According to Bloomberg, the internet giant has agreed to voluntarily change some of its business practices and settle allegations that it misused patents to thwart its opposition in the smartphone wars.
The FTC has been investigating whether Google deliberately skews results in favour of its own products. The decision is a massive blow to the likes of Yelp, Microsoft and Expedia, who all feel that they’ve been unfairly affected by the internet giant’s policies.
The concession made by Google will see it allowing advertisers to export data to other platforms and will also see it change the way it uses content from other websites.
The expected FTC decisions has drawn ire from the likes of FairSearch.org coalition, which includes Microsoft and Expedia:
“If the FTC fails to take decisive action to end Google’s anti-competitive practices, and locks itself out of any remedies to Google’s conduct that are offered in Europe later this month, the FTC will have acted prematurely and failed in its mission of protecting America’s consumers,” according to a FairSearch.org blogpost published yesterday.

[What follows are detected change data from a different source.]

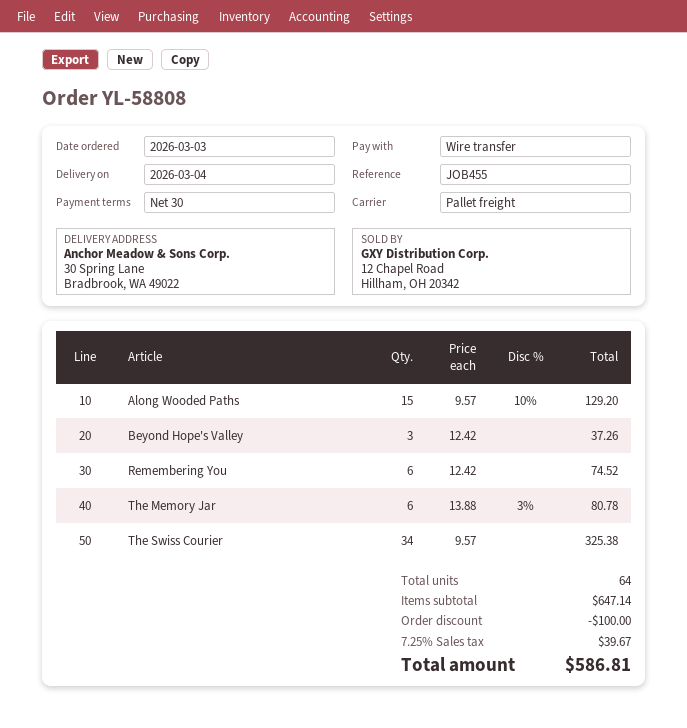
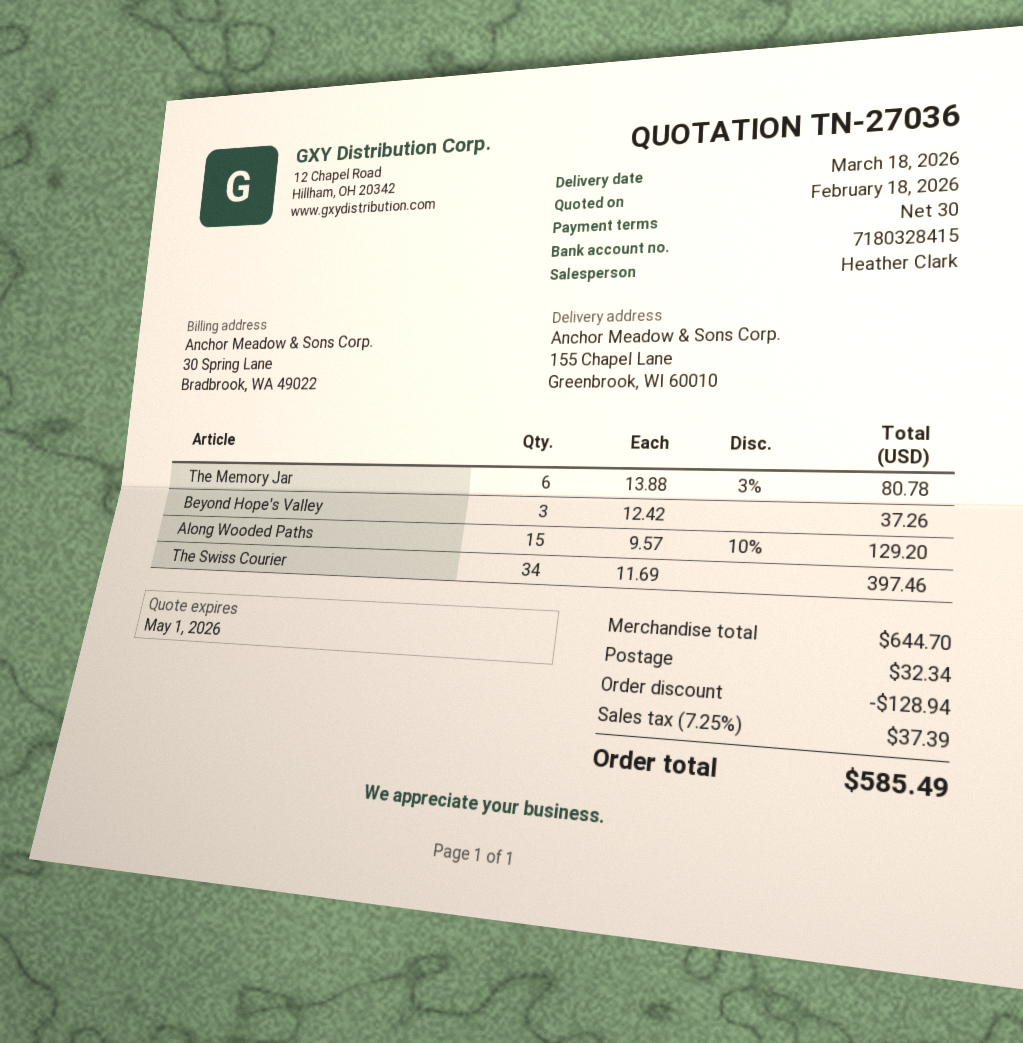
delivery date: 2026-03-04 -> 2026-03-18
ship to: 30 Spring Lane, Bradbrook, WA 49022 -> 155 Chapel Lane, Greenbrook, WI 60010
Remembering You: 6 x 12.42 = 74.52 -> none
The Swiss Courier: 34 x 9.57 = 325.38 -> 34 x 11.69 = 397.46
subtotal: 647.14 -> 644.70
discount: 100.00 -> 128.94
shipping: none -> 32.34
tax: 7.25% = 39.67 -> 7.25% = 37.39
total: 586.81 -> 585.49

Microsoft VP and deputy general counsel Dave Heiner meanwhile said that Google’s belief that the charges against it caused no harm to consumers was erroneous and that it was inconsistent in its own demands to other services:
Google often says that the antitrust offenses with which it has been charged cause no harm to consumers. Google is wrong about that. In this instance, for example, Google’s refusal deprives consumers who use competing platforms of a comparable experience in accessing content that is generally available on the Web, almost all of which is created by users rather than by Google itself. And it’s inconsistent, to say the least, with Google’s public insistence that other competing services, such as Facebook, should offer Google complete access to their content so they can index and include it on their search site.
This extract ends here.